MORATÓRIA NA ABERTURA DE ESCOLAS MÉDICAS. Na manhã desta quinta-feira, 5/4, a AMB participará da assinatura da…

Posted by AMB – Associação Médica Brasileira on Wednesday, April 4, 2018

Na manhã desta quinta-feira, 5/4, a AMB participará da assinatura da moratória que deve impedir abertura de novas escolas médicas pelos próximos cinco anos. “Há muito tempo temos denunciado os problemas da abertura desenfreada de escolas médicas. Desde o segundo semestre de 2017, juntamente com outras entidades médicas, vem cobrando do Governo medidas no sentido de acabar com essa verdadeira “farra” das novas escolas médicas, que nos últimos quinze anos tem servido somente para atender interesses políticos e econômicos. A maioria das novas escolas não tem conseguido garantir uma formação adequada aos estudantes de medicina devido a inúmeros problemas e deficiências que apresentam”, declara Lincoln Ferreira, presidente da AMB.

Para o presidente da AMB, a moratória não resolve todos os problemas envolvendo as escolas médicas, mas pode ajudar a estancar a sangria. A AMB também tem cobrado maior fiscalização nas escolas existentes e um Exame Nacional de Proficiência em Medicina para os estudantes e os egressos de todas as escolas. “A moratória, nos termos que foram conversados nos últimos seis meses, terá um impacto importante neste processo. É fundamental barrar imediatamente que novas escolas sigam sendo criadas de forma irresponsável como vem acontecendo. É preciso inclusive avaliar as que foram autorizadas recentemente. Muitas dessas novas escolas não apresentam instalações adequadas. Há falta de professores e, quando tem, não há condições necessárias para o ensino.
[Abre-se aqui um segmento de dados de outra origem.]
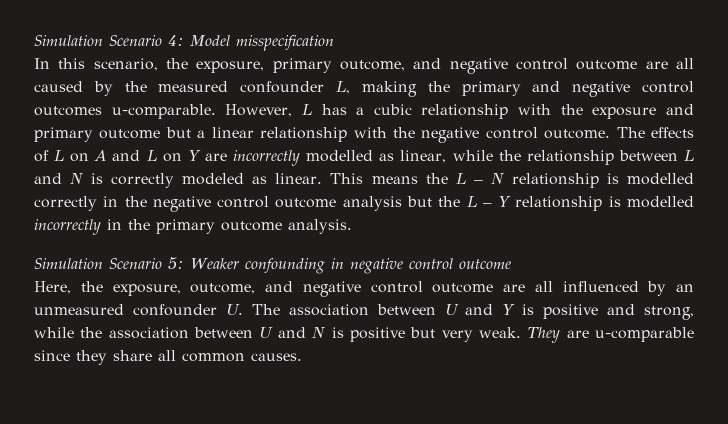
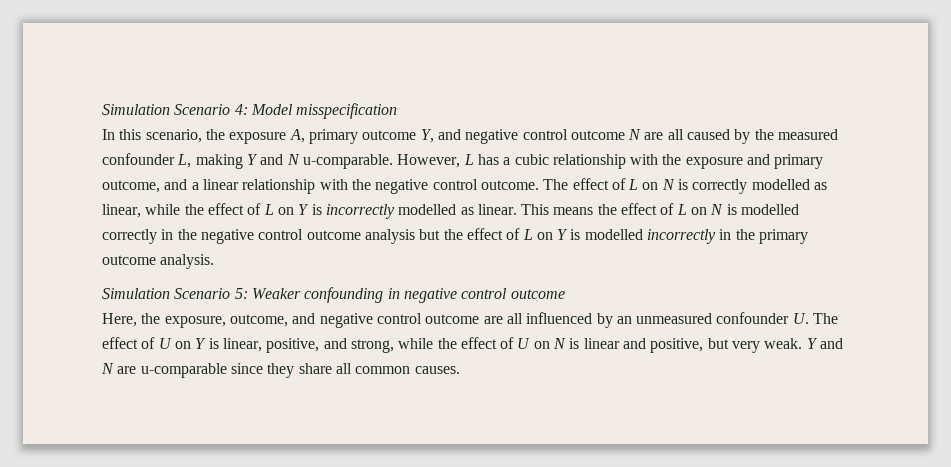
- In this scenario, the exposure, primary outcome, and negative control outcome are all caused by the measured confounder L, making the primary and negative control outcomes u-comparable.
+ In this scenario, the exposure A, primary outcome Y, and negative control outcome N are all caused by the measured confounder L, making Y and N u-comparable.
- However, L has a cubic relationship with the exposure and primary outcome but a linear relationship with the negative control outcome.
+ However, L has a cubic relationship with the exposure and primary outcome, and a linear relationship with the negative control outcome.
- The effects of L on A and L on Y are incorrectly modelled as linear, while the relationship between L and N is correctly modeled as linear.
+ The effect of L on N is correctly modelled as linear, while the effect of L on Y is incorrectly modelled as linear.
- This means the L – N relationship is modelled correctly in the negative control outcome analysis but the L – Y relationship is modelled incorrectly in the primary outcome analysis.
+ This means the effect of L on N is modelled correctly in the negative control outcome analysis but the effect of L on Y is modelled incorrectly in the primary outcome analysis.
- Here, the exposure, outcome, and negative control outcome are all influenced by an unmeasured confounder U. The association between U and Y is positive and strong, while the association between U and N is positive but very weak. They are u-comparable since they share all common causes.
+ Here, the exposure, outcome, and negative control outcome are all influenced by an unmeasured confounder U. The effect of U on Y is linear, positive, and strong, while the effect of U on N is linear and positive, but very weak. Y and N are u-comparable since they share all common causes.

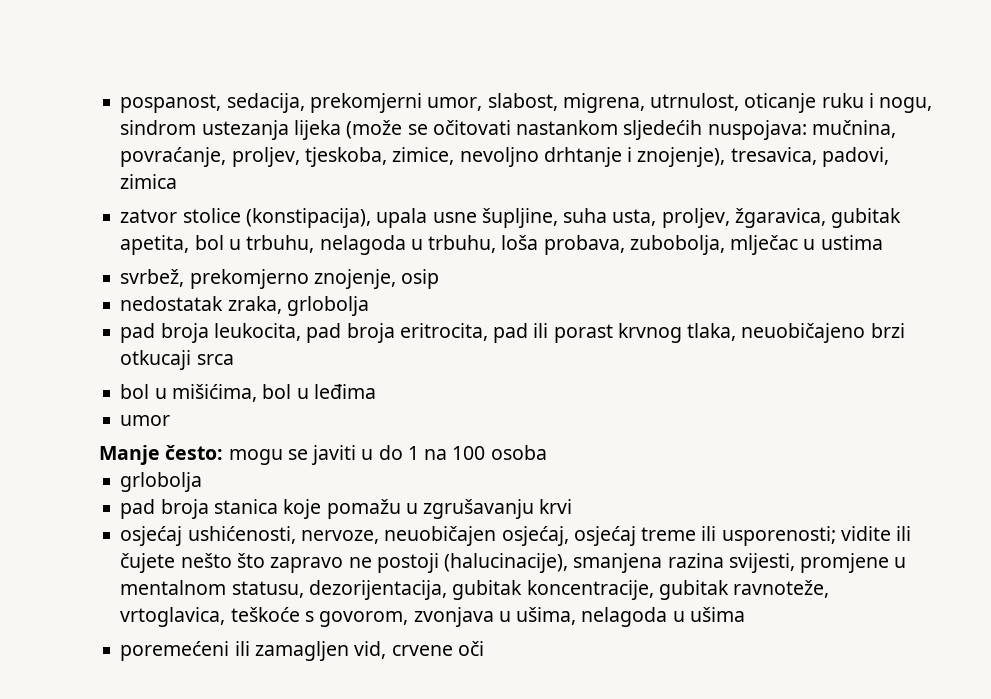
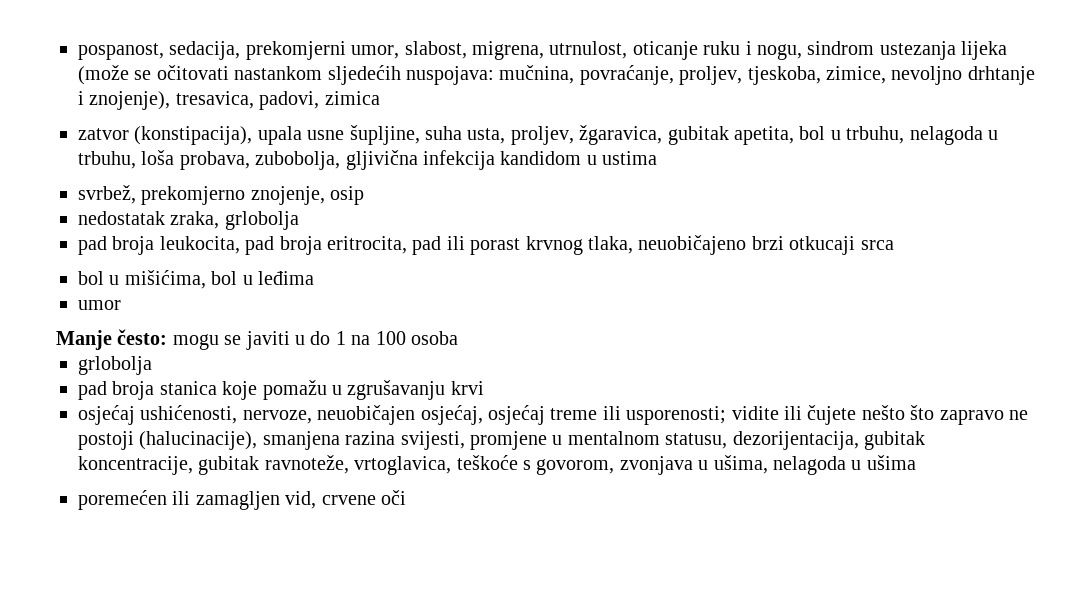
- zatvor stolice (konstipacija), upala usne šupljine, suha usta, proljev, žgaravica, gubitak apetita, bol u trbuhu, nelagoda u trbuhu, loša probava, zubobolja, mlječac u ustima
+ zatvor (konstipacija), upala usne šupljine, suha usta, proljev, žgaravica, gubitak apetita, bol u trbuhu, nelagoda u trbuhu, loša probava, zubobolja, gljivična infekcija kandidom u ustima
- poremećeni ili zamagljen vid, crvene oči
+ poremećen ili zamagljen vid, crvene oči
Lincoln Ferreira, tem afirmado que “formar médicos custa caro. Formar maus médicos custa muito mais caro. E por um longo período. Médicos malformados são mais inseguros, solicitam exames desnecessários, não utilizam os tratamentos apropriados, não seguem os protocolos corretos, aumentando o tempo de internação dos pacientes e de intervenção médica sem real necessidade. Sobrecarregam o sistema de saúde, principalmente o público, que carece de mecanismos de gestão, precarizam a prevenção dos agravos e, pior, colocam em risco a vida dos brasileiros”. “A moratória pode ser um marco inicial importante na luta pela melhoria da qualidade do ensino médico no Brasil. O que resultará fatalmente na melhoria da qualidade da saúde para a população”, concluiu Lincoln.